February 28, 2011 at 6:26am

Modern wars are all about networks, Stanley McChrystal, former military commander in Afghanistan, writes in Foreign Policy.

“While a deeply flawed insurgent force in many ways, the Taliban is a uniquely 21st-century threat,” he says.

“Enjoying the traditional insurgent advantage of living amid a population closely tied to them by history and culture, they also leverage sophisticated technology that connects remote valleys and severe mountains instantaneously - and allows them to project their message worldwide, unhindered by time or filters.”

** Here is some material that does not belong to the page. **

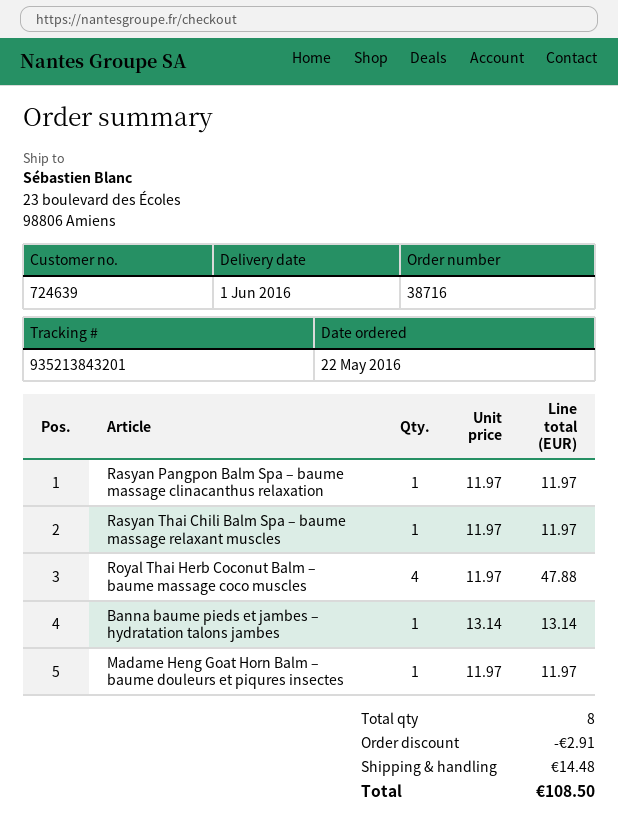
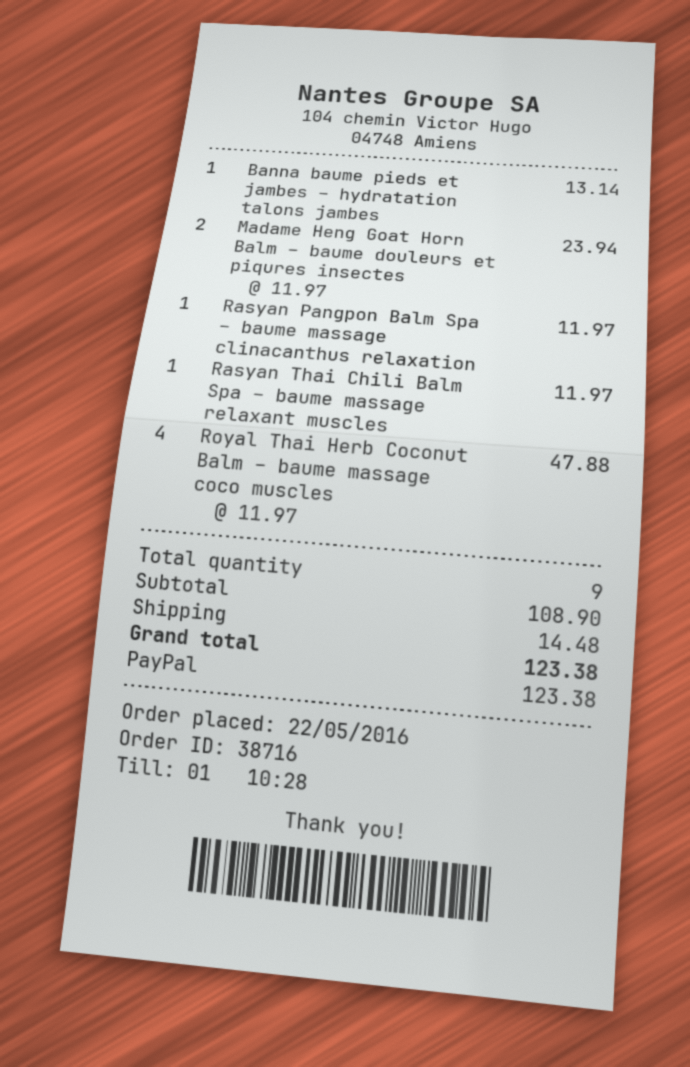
Madame Heng Goat Horn Balm – baume douleurs et piqures insectes: 1 x 11.97 = 11.97 -> 2 x 11.97 = 23.94
total quantity: 8 -> 9
discount: 2.91 -> none
total: 108.50 -> 123.38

This understanding did not come easily to the American military, McChrystal says.

Stanley McChrystal
Stanley McChrystal

“It was only over the course of years, and with considerable frustrations, that we came to understand how the emerging networks of Islamist insurgents and terrorists are fundamentally different from any enemy the United States has previously known or faced.”

The enemy is not a centralized, top-down hierarchy, but - like any network - a constellation “organized not by rank but on the basis of relationships and acquaintances, reputation and fame.”

The only way to answer such a threat, McChrystal determined, was to forge another network.

McCrystal, relieved of his duties last year after an embarrassing story in Rolling Stone, has had to rebuild his own network since leaving the Army last July.

He has found a new role in the business world. Navistar International, a heavy vehicle manufacturer, elected him to its board earlier this month. He joined the JetBlue Airways board in November.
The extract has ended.